Why do birds sing all the time

We all know it: we are not equal when it comes to singing

Why do birds sing all the time

We all know it: we are not equal when it comes to singing. Where the voices of Maria Callas or Freddie Mercury trigger immediate emotion and attract crowds, it is gagged at the foot of an oak tree that Assurancetourix ends the evening. A story of donation, of course. But also work, the singers will assure you. “That’s what they say,” concedes Iris Adam, lecturer in biology at the University of Southern Denmark. But we have no scientific proof, in any species, that vocal performance requires regular muscle training. » The researcher should express herself here in the past tense. Because, in an article published on December 12 in the journal Nature Communications, she and her Danish, Swedish, Dutch and American collaborators have just provided proof that, for zebra finches, singing well requires practice every day.

Why zebra finches? “Firstly because no singer will let you take tissue samples from their larynx,” explains the researcher. To be completely transparent, the 79 males studied at the University of Southern Denmark also did not agree. But let's say that their participation has advanced science... Another interest: the male zebra finch emits a particularly modulated song which has made it a model animal in this area. Finally, these birds never stop singing. To impress their future partners, to defend their territory, to maintain social ties. Or for nothing, at least apparently. Even alone, they don’t just breathe and scream: they sing.

To study the role of training, scientists took advantage of the fact that birds have two parallel neuromuscular circuits, one per hemisphere. By cutting one of the two circuits, they found that in two days the vocal muscles lost 50% of their volume and tone. But what would happen if they were deprived of just the ability to sing? To do this, simply keep them in the dark. They call, but no longer sing. Again, the scientists found a loss of half their muscular efficiency: still 50%, but this time within seven days. A rapid fall that surprised the research team.

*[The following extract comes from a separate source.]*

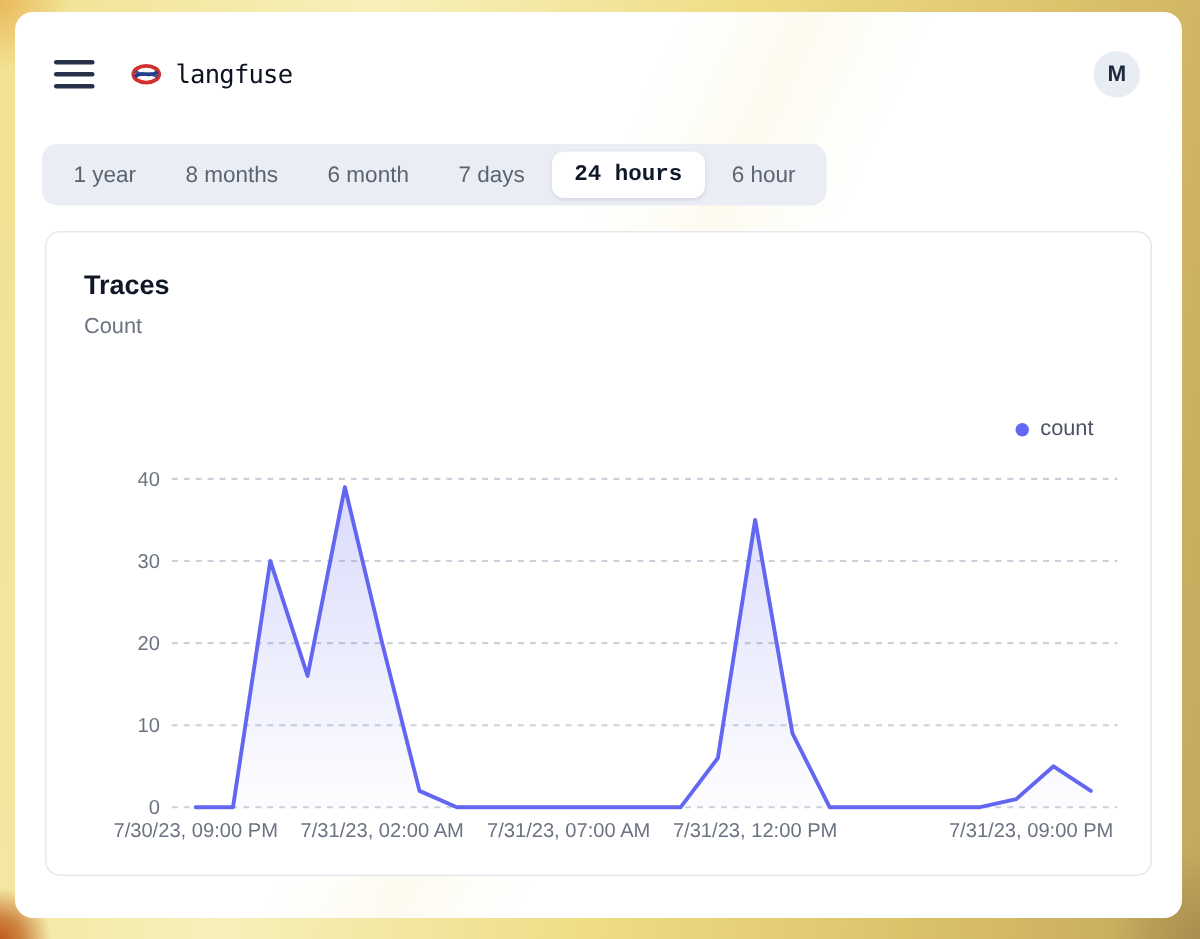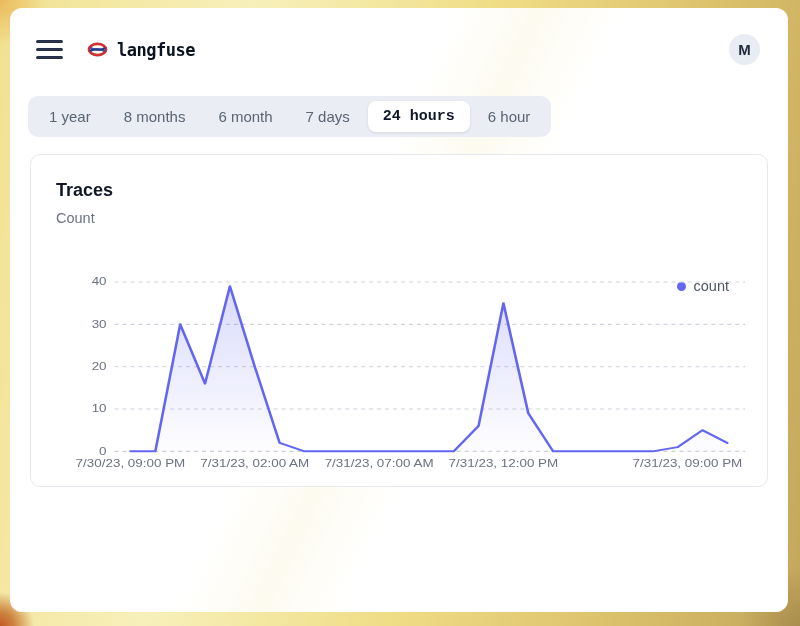"langfuse" .brand-name { font-weight: bold -> normal }
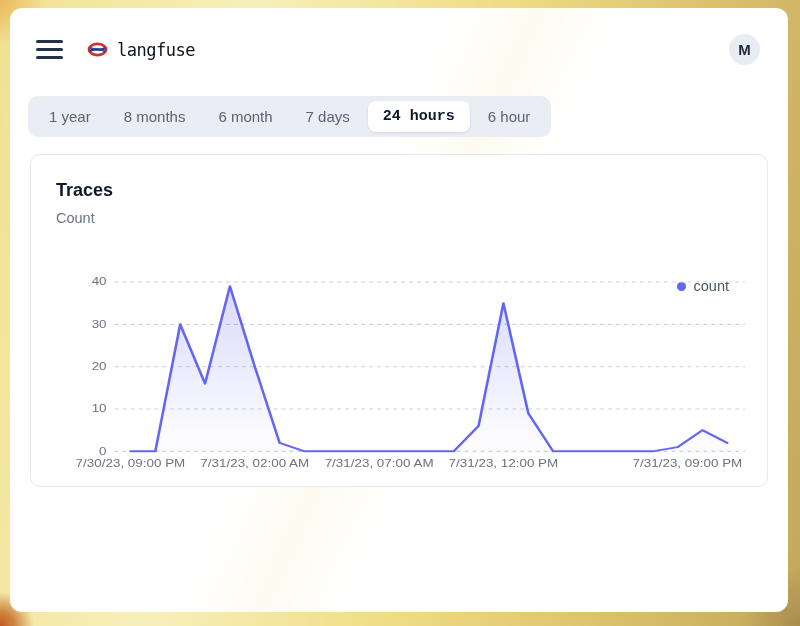"Traces" .card { height: 333px -> 430px }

Females choose good singers

It remained to be seen whether this drop in performance would have consequences. After all, Françoise Hardy or Alain Souchon, adored by their fans, have never stood out for their volume. The researchers therefore asked thirteen females to “choose” between two songs broadcast in playback. On one side, the bird before its week in the dark; on the other, the same, but later. And, in 75% of cases, these ladies opted for the former. “A fascinating result obtained after particularly rigorous experiments,” greets Nicolas Mathevon, professor of bioacoustics at the University of Saint-Etienne.